I'd met a few of these people before. One of them, Mr. B, and his wife, S., had met us for dinner about two years ago when I was close to being my heaviest. I am 5'9" and I can carry quite a bit of weight without being laugh-and-point heavy, but I was still obviously overweight. I lost about 40 lb. when I switched antidepressants (!!!!), and this latest 15 lb makes for 55 since I last saw Mr. B. He was at the tube nerdy thing yesterday and was extremely enthusiastic about my appearance, to the point where I walked in on him telling someone how fantastic I looked. He apparently told Mr. Glove how fantastic I looked. It's really nice to hear that, because everyone else has seen me throughout the process, so there's never any dramatic difference unless I point it out and/or remove clothing to prove it.

Not to mention, Mr. B's son showed up. Mr. B's son is probably just a little bit too old to be my son, but ohmygodwhatahottie. I had a total Mrs. Robinson spazz attack and was sure everyone could tell I wanted to drag him off into the bushes. It was bad enough that I realized I would not be able to talk to him, as I'd be inappropriately flirtatious and suggestive and would make everyone feel awkward. So, instead, I had to behave like a junior high girl with a crush, i.e., staring while trying not to get caught, avoiding talking or contact, etc. In fact, when we left, Mr. Glove shook the kid's hand and I started to put mine out, but I realized that if I touched him, I'd have to lick my own fingers and that would be just too fucked up. So I smiled and acted like an adult. At an early point in the evening I had squeed into Mr. Glove's ear (because we're weird like that) and so he was catching me staring at the kid and laughing at me and it was just too mortifying all around. Yeah. Good times.
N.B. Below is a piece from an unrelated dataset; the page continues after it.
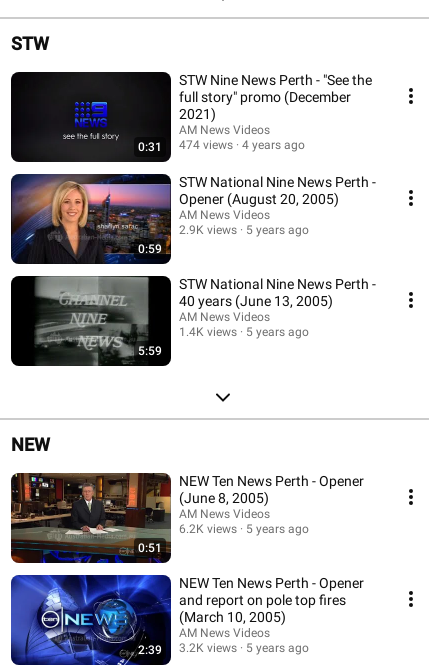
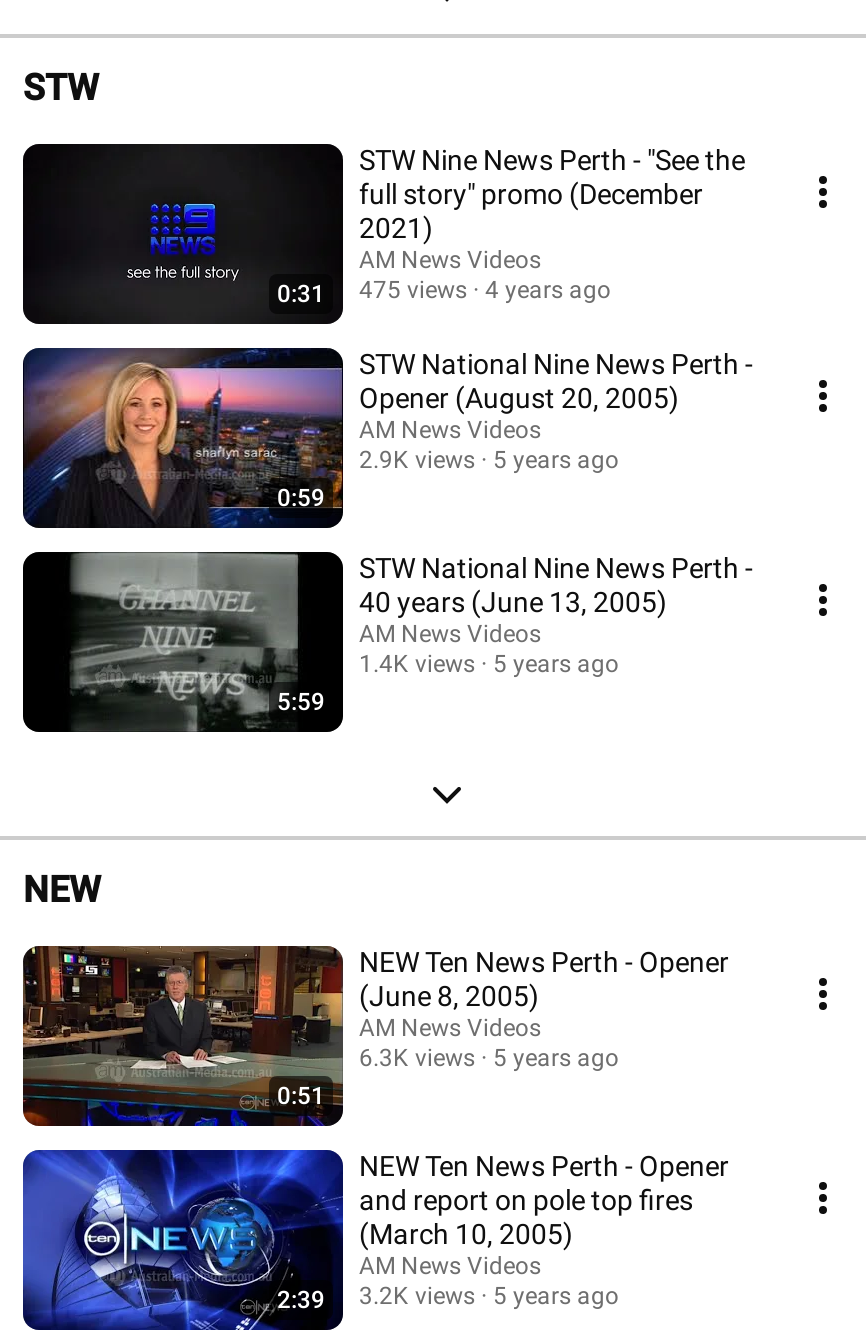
- 0:31 474 views 4 years ago
+ 0:31 475 views 4 years ago

- 6.2K views 5 years ago
+ 6.3K views 5 years ago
And, yes, of course the kid knew. I wanted him to know, but I'm sure it was just freaky (i.e., wife of his dad's friend) and not sexy at all.

And I wasn't consciously thinking about it today, but the warm glow of having someone notice the weight loss and think I look terrific must have led me to try on some old clothing. Things I love that I haven't worn in years because, well, I couldn't. I used to dress very...elaborately. In high school I basically wore costumes. From late teens through early twenties, I toned it down a little bit, and in my late 20s, I was a sort of bohemian DKNY ad. And then I quit smoking and gained about 80 lb.

I got rid of a lot of my old clothes because, really, I'm never going to be a size 6 again. I have hips, and it took me way too long to figure out that there was only so much dimension I could rid myself of before I got down to bone... But even with the closet purge, I kept a lot of things because they were too dear or beautiful or both for me to get rid of. There's a woman in Seattle, Darbury Stenderu (if that's what she's still calling herself), who does/did these amazing things with dye and silk velvet, making up garments in very simple shapes. I've got a bunch of her pieces, all of them about 10-12 years old now, amazing, multicolored silks, but my favorite was always my "sweatshirt." Black-on-blue-on-blue silk velvet, long-sleeved tunic with a wide neck edged in a sort of thick piping of the same fabric. Just a big, long-sleeved t-shirt, basically. It was my favorite shirt for years and years, and I wore it constantly. I haven't been able to fit into it for about seven years.

Today it fit.

It's still closer than I'd like around the hips, but it's not pulled tight or touching. This is emotionally more affecting than I wish it were...but I'm happy. Happy that maybe I'll be "me" again someday.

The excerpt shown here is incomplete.